Catrina narrates the story of her mixed-race (Latino/white) family’s move from Southern California to Bahía de la Luna on the Northern California coast.

Dad has a new job, but it’s little sister Maya’s lungs that motivate the move: she has had cystic fibrosis since birth—a degenerative breathing condition. Despite her health, Maya loves adventure, even if her lungs suffer for it and even when Cat must follow to keep her safe. When Carlos, a tall, brown, and handsome teen Ghost Tour guide introduces the sisters to the Bahía ghosts—most of whom were Spanish-speaking Mexicans when alive—they fascinate Maya and she them, but the terrified Cat wants only to get herself and Maya back to safety.

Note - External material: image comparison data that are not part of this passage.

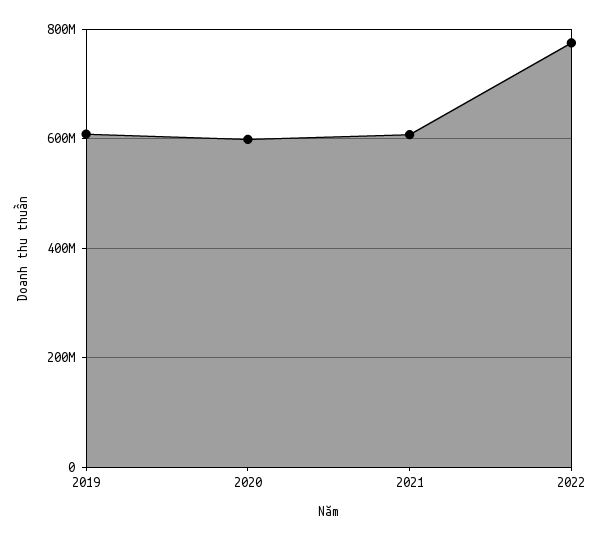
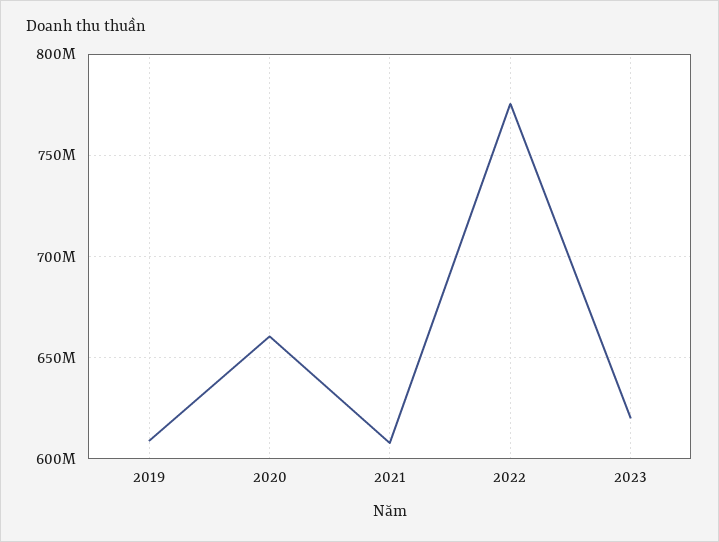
2020: 600000000 -> 660000000
2023: none -> 620000000

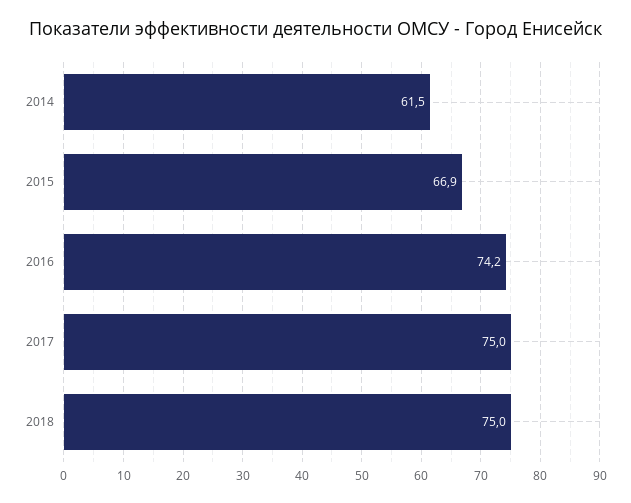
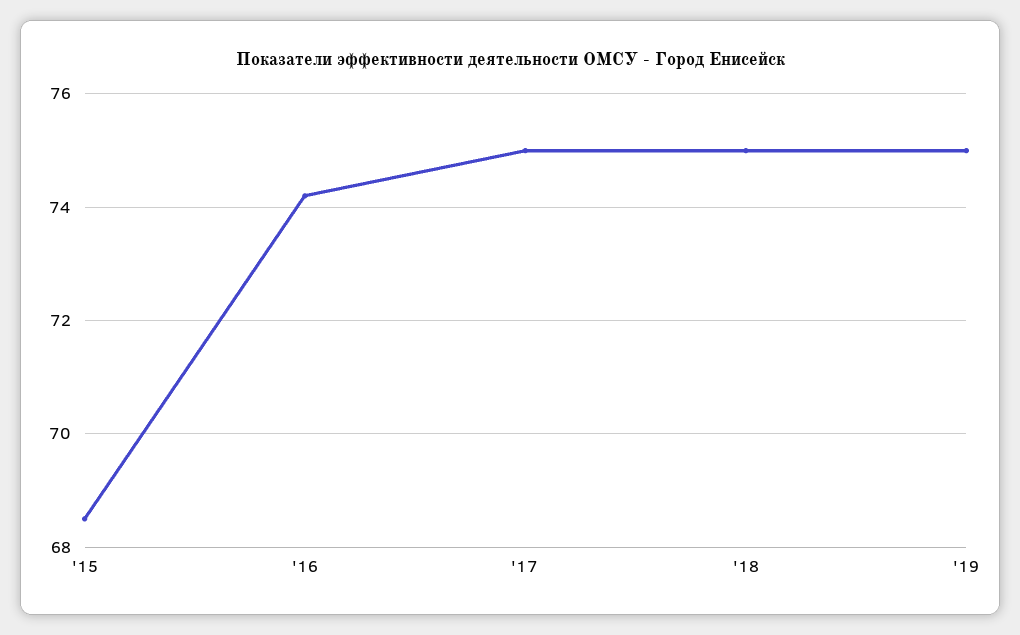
2014: 61.5 -> none
2015: 66.9 -> 68.5
'19: none -> 75

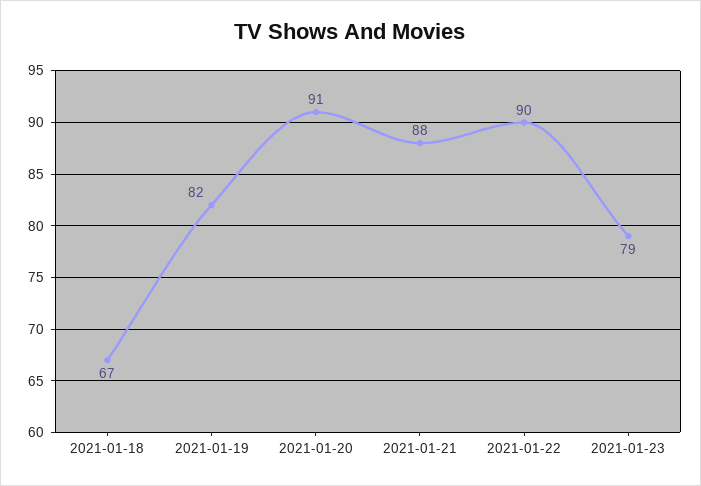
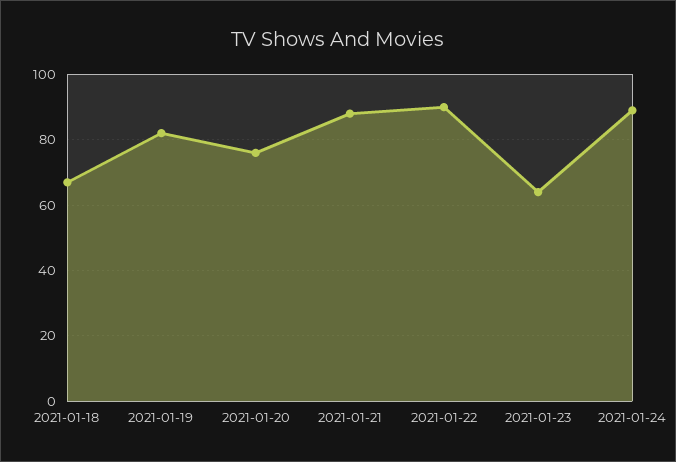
2021-01-20: 91 -> 75
2021-01-23: 79 -> 65
2021-01-24: none -> 90

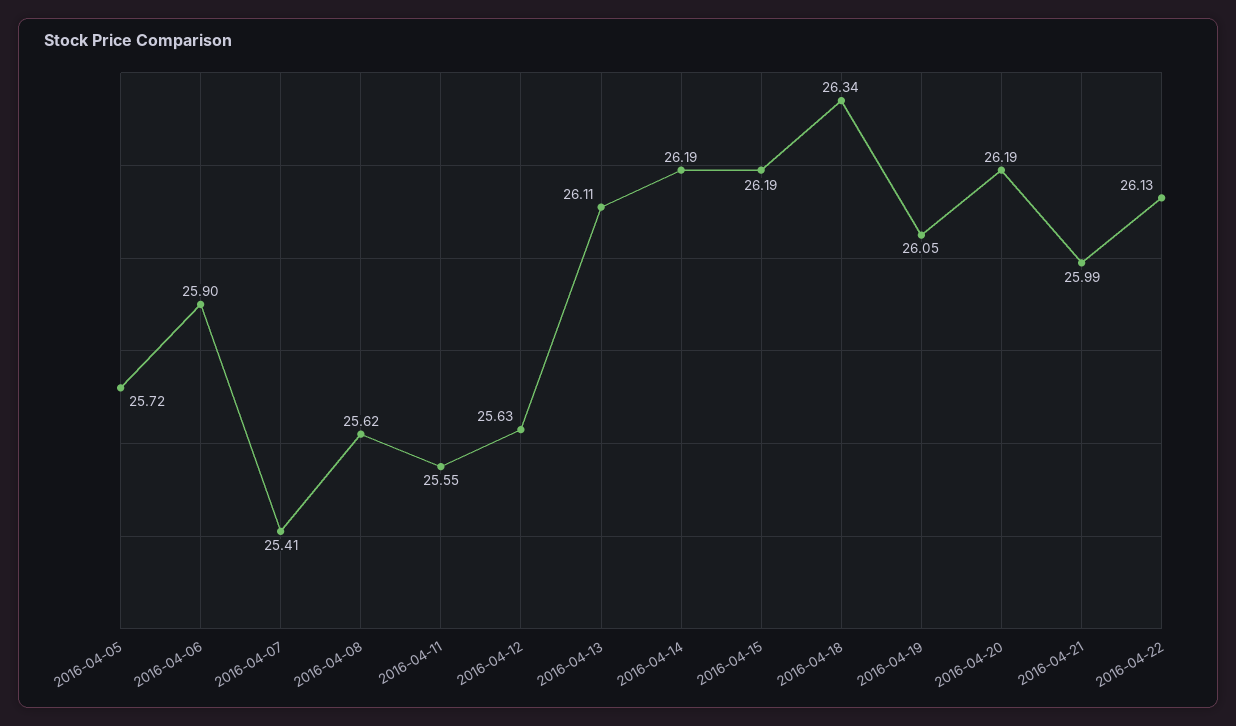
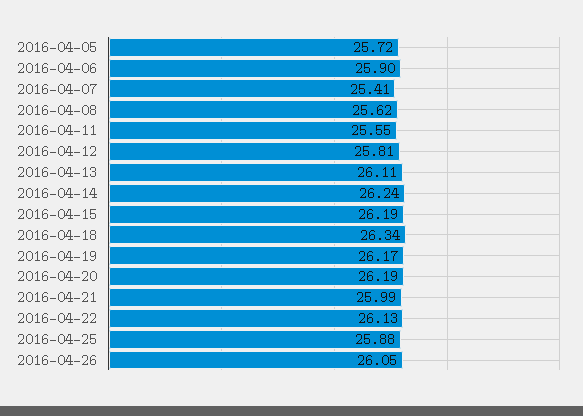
2016-04-12: 25.63 -> 25.81
2016-04-14: 26.19 -> 26.24
2016-04-19: 26.05 -> 26.17
2016-04-25: none -> 25.88
2016-04-26: none -> 26.05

When the ghost adventure leads to Maya’s hospitalization, Cat blames both herself and Carlos, which makes seeing him at school difficult. As Cat awakens to the meaning of Halloween and Day of the Dead in this strange new home, she comes to understand the importance of the ghosts both to herself and to Maya. Telgemeier neatly balances enough issues that a lesser artist would split them into separate stories and delivers as much delight textually as visually. The backmatter includes snippets from Telgemeier’s sketchbook and a photo of her in Día makeup.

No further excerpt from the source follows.